И тварь была в два раза больше зеленокожего демона. Быстрый треск создавали шипы на ногах, стуча друг о друга. Паучьи глаза были холодны и ничего не выражали, зато рот жадно тянулся к голове Тахора, а три пары задних ног совершали массу ненужных, механических движений. Словно эта тварь была не живым существом, а всего лишь марионеткой в руках кукловода. Но когда рот дотянулся до демона и зубы, сомкнувшись, оторвали несколько пластин чешуи, Гизелла поняла, что тварь все-таки живая.
Тахор успешно сопротивлялся, но не мог одолеть жуткое создание. Равновесие сил сохранялось – и ни тварь не могла пообедать Тахором, ни он не мог убить ее.
Гизелла обнаружила, что с ее лба по носу стекает светящаяся красным тягучая жидкость. Принцесса с отвращением отерла ее пальцами, а потом принялась вытирать пальцы о стену, и только тогда поняла, что это.
Красноватые точки, освещавшие пещеру, как оказалось, медленно передвигаются. Нечто вроде светящихся улиток без панциря.
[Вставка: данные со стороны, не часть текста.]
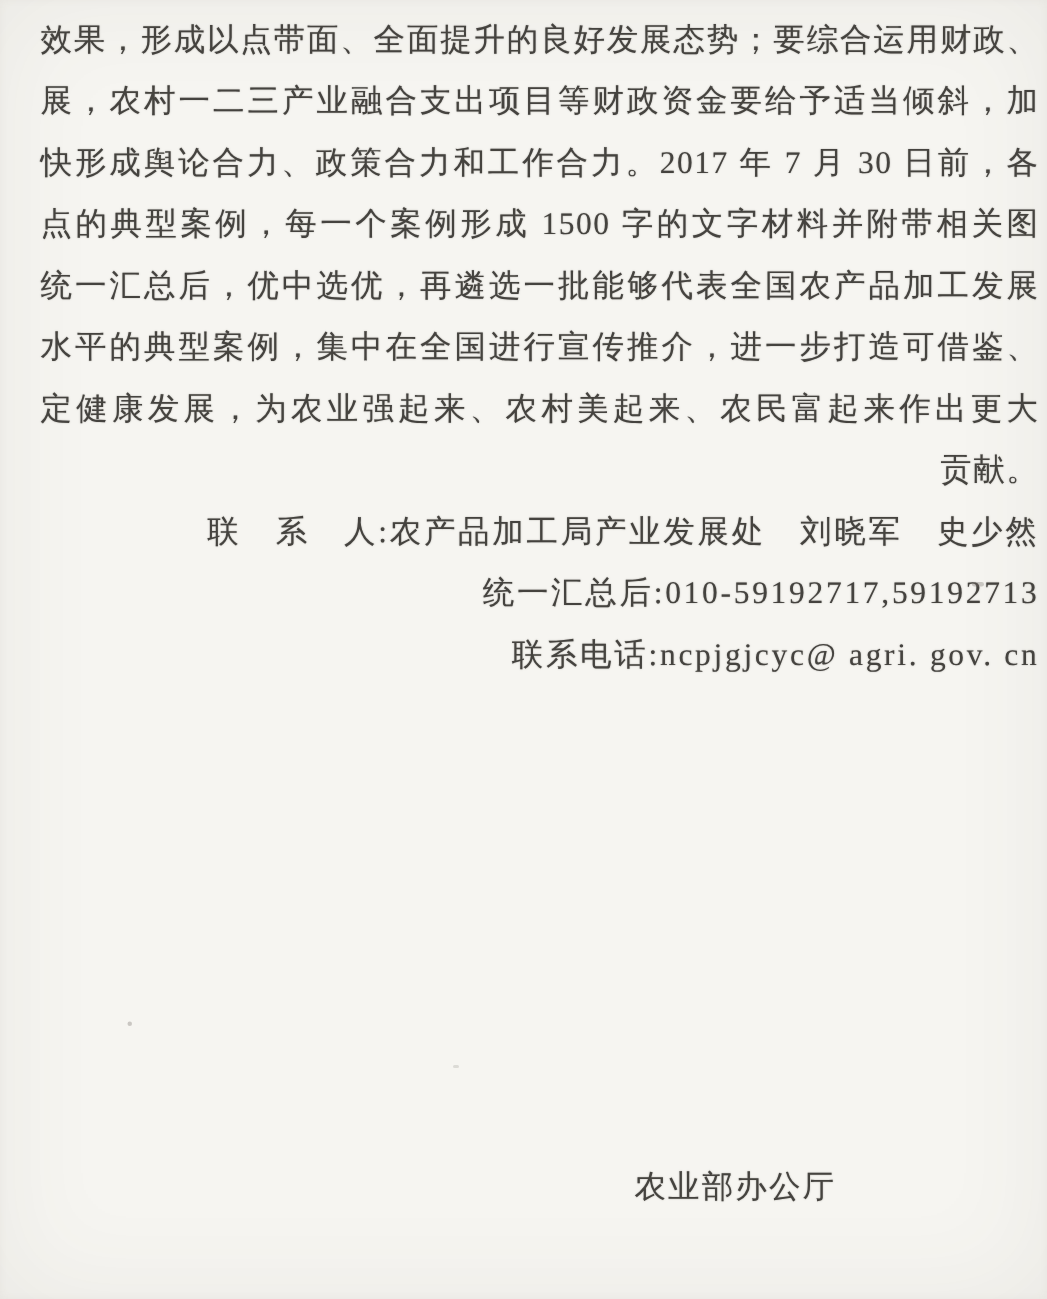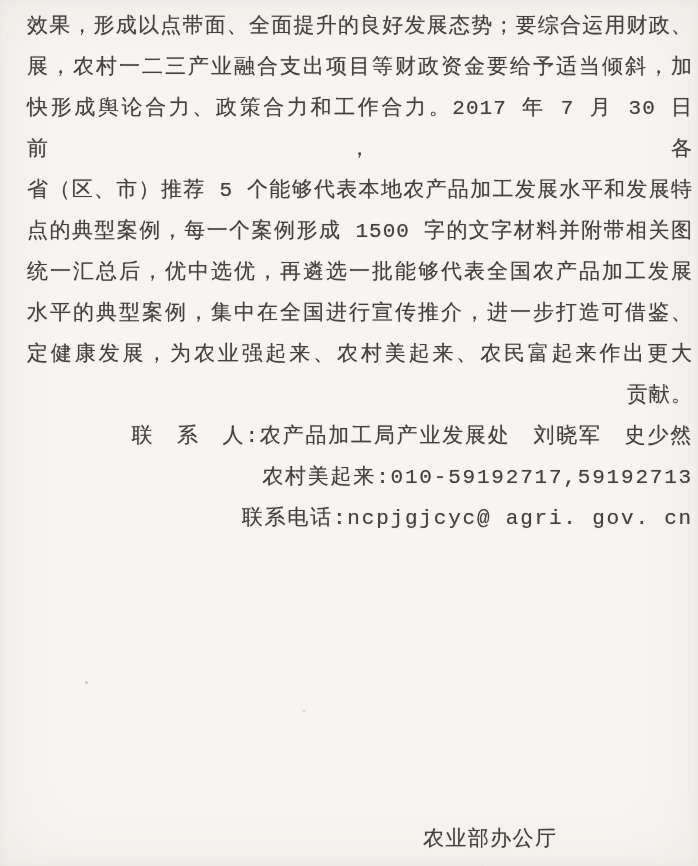--- a/index.html
+++ b/index.html
@@ -7,21 +7,21 @@
     --ink:#45433f;
   }
   html,body{margin:0;padding:0;background:#e8e7e3;}
   .page{
     position:relative;
     width:698px;height:866px;
     margin:0 auto;
     background:var(--paper);
     box-shadow:inset 0 0 70px rgba(90,85,75,.07), inset 0 0 6px rgba(90,85,75,.05);
     overflow:hidden;
-    font-family:Liberation Mono, monospace;
+    font-family:Liberation Serif, serif;
     color:var(--ink);
   }
   .text-block{
     position:absolute;
     left:27px;top:6px;width:666px;
     font-size:21px;
     line-height:41px;
     text-shadow:0 0 1px rgba(90,86,80,.55);
   }
   .line{white-space:nowrap;letter-spacing:1.1px;text-align:right;}
@@ -36,47 +36,46 @@
     letter-spacing:1.8px;
   }
   .sig{
     position:absolute;
     font-size:21px;
     line-height:26px;
     letter-spacing:1.4px;
     white-space:nowrap;
     text-shadow:0 0 1px rgba(90,86,80,.55);
   }
-  .sig-org{left:423px;top:827px;}
+  .sig-org{left:423px;top:778px;}
   .sig-date{left:408px;top:865px;letter-spacing:1px;}
   .speck{
     position:absolute;
     background:rgba(120,115,108,.35);
     border-radius:2px;
   }
   .speck.s1{left:648px;top:388px;width:8px;height:3px;}
   .speck.s2{left:85px;top:681px;width:3px;height:3px;}
   .speck.s3{left:302px;top:710px;width:4px;height:2px;background:rgba(120,115,108,.2);}
 </style>
 </head>
 <body>
 
 <div class="page">
   <div class="text-block">
     <div class="line just">效果，形成以点带面、全面提升的良好发展态势；要综合运用财政、</div>
     <div class="line just">展，农村一二三产业融合支出项目等财政资金要给予适当倾斜，加</div>
     <div class="line just">快形成舆论合力、政策合力和工作合力。2017 年 7 月 30 日前，各</div>
-    <div class="line just">省（区、市）推荐 5 个能够代表本地农产品加工发展水平和发展特</div>
     <div class="line just">点的典型案例，每一个案例形成 1500 字的文字材料并附带相关图</div>
     <div class="line just">统一汇总后，优中选优，再遴选一批能够代表全国农产品加工发展</div>
     <div class="line just">水平的典型案例，集中在全国进行宣传推介，进一步打造可借鉴、</div>
     <div class="line just">定健康发展，为农业强起来、农村美起来、农民富起来作出更大</div>
     <div class="line">贡献。</div>
     <div class="line indent">联　系　人:农产品加工局产业发展处　刘晓军　史少然</div>
-    <div class="line indent">农村美起来:010-59192717,59192713</div>
+    <div class="line indent">统一汇总后:010-59192717,59192713</div>
     <div class="line indent">联系电话:ncpjgjcyc@ agri. gov. cn</div>
   </div>
 
   <div class="sig sig-org">农业部办公厅</div>
   <div class="sig sig-date">2017 年 6 月 5 日</div>
 
   <div class="speck s1"></div>
   <div class="speck s2"></div>
   <div class="speck s3"></div>
 </div>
Ударившись о стену, Гизелла раздавила одно такое существо.
«Я слишком красива, чтобы меня сожрал какой-то паук из глубин преисподней», – подумала принцесса, и в этот момент раздался треск ломаемого дерева.
Гизелла вскрикнула от страха, обернулась, и ей показалось, что на нее бежит эта паукообразная тварь. Но это была всего лишь одна его нога. Она упала возле принцессы, едва не задев ее. Шипы все еще шевелились, но уже не стучали друг о друга.
– Беги, Гизелла! – заорал Тахор.
Гизелла увидела его спину, которая была обхвачена передними лапами этого создания.
Черная кровь текла из-под пластин чешуи Тахора. Спина надвигалась. Тахор изо всех сил сопротивлялся, но жабопаук продолжал теснить его к стене, возле которой на коленях стояла обнаженная принцесса.
– Беги! – снова крикнул Тахор.
Третьего призыва не потребовалось. Гизелла вскочила на ноги и понеслась, что было сил. Она понимала, что только отсрочивает свой смертный приговор, который может оказаться еще хуже, чем смерть в утробе голодной твари, но все равно не собиралась быть чьей бы то ни было едой. Это было бы слишком унизительно.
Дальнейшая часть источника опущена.